Wednesday, April 17, 2024

Light Operated Internal Door Latch

Using this light operated door latch circuit, you can close or open the door of your room remotely from your bed. You just have to focus the torchlight on the light dependent resistor (LDR) of the circuit, which you can install inside your room at a suitable position.

Light operated door latch circuit

The circuit comprises a control unit and a driver unit for the stepper motor circuit used to latch/open the door.

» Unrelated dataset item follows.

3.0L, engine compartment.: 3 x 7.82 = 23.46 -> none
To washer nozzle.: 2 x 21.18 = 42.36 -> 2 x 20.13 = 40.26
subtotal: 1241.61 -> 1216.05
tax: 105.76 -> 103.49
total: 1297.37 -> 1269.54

Fig. 1: Light operated door latch: control unit
Fig. 1: Light operated door latch: control unit

The control unit comprises two timer 555 ICs (IC1 and IC2), NAND gate IC (IC3), 4-bit bidirectional universal shift register (IC4), OR gate (IC5), NOR gate (IC6), hex inverter (IC7) and dual D-type positive-edge triggered flip-flop (IC8) as shown in Fig. 1. The driver circuit shown in Fig. 2 uses four Darlington pair transistors (T1 through T8) to increase the current carrying capability for operating the stepper motor.

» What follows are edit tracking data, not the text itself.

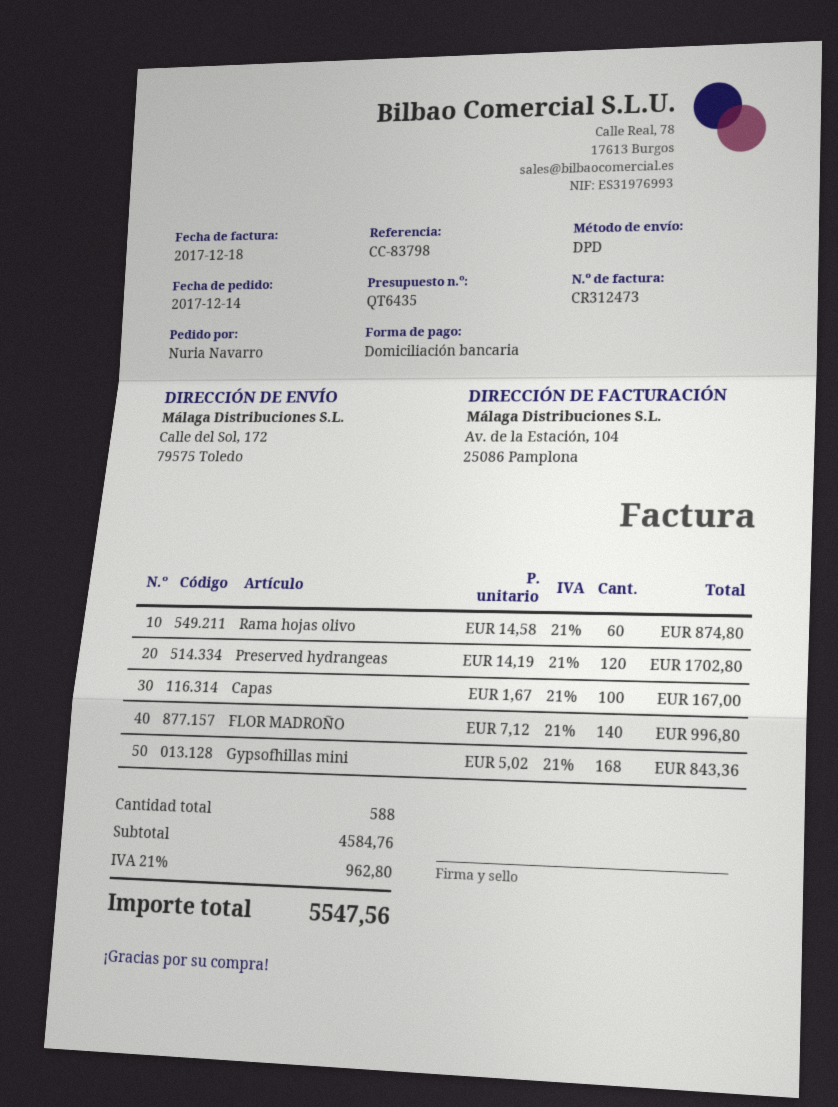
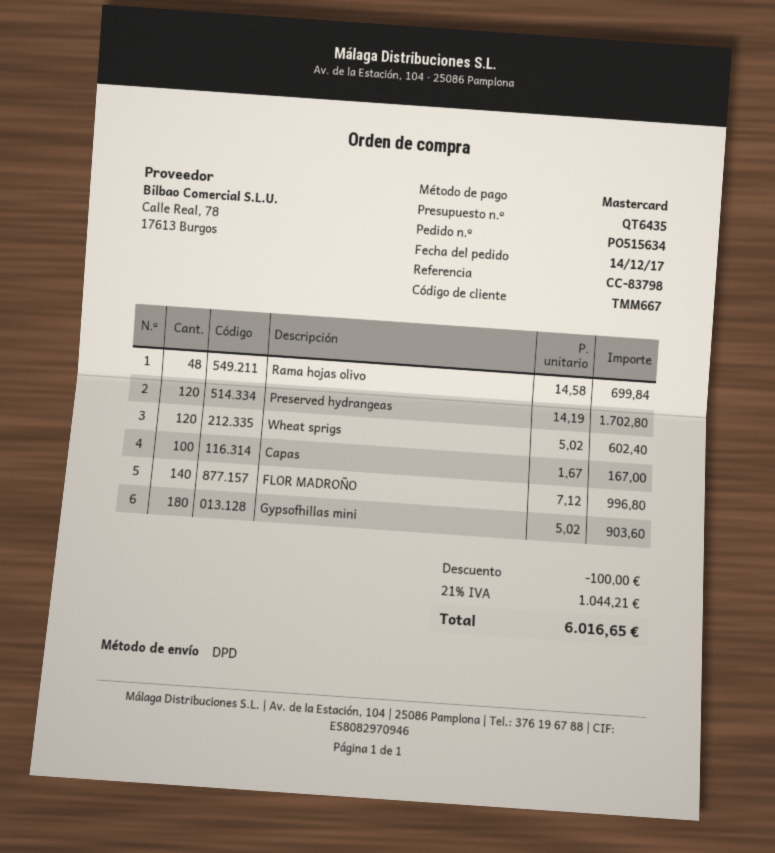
payment method: direct debit -> Mastercard
Rama hojas olivo: 60 x 14.58 = 874.80 -> 48 x 14.58 = 699.84
Gypsofhillas mini: 168 x 5.02 = 843.36 -> 180 x 5.02 = 903.60
Wheat sprigs: none -> 120 x 5.02 = 602.40
discount: none -> 100.00
tax: 21% = 962.80 -> 21% = 1044.21
total: 5547.56 -> 6016.65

shift register output waveform

The astable multivibrator built around timer 555 (IC1) has a time period of 1.5 seconds. The monostable built around IC2 is triggered when torchlight is focused on light-dependent resistor LDR1. Sensitivity potentiometer VR1 is adjusted to ambient light. Normally, the LDR is kept covered to avoid its activation by ambient light.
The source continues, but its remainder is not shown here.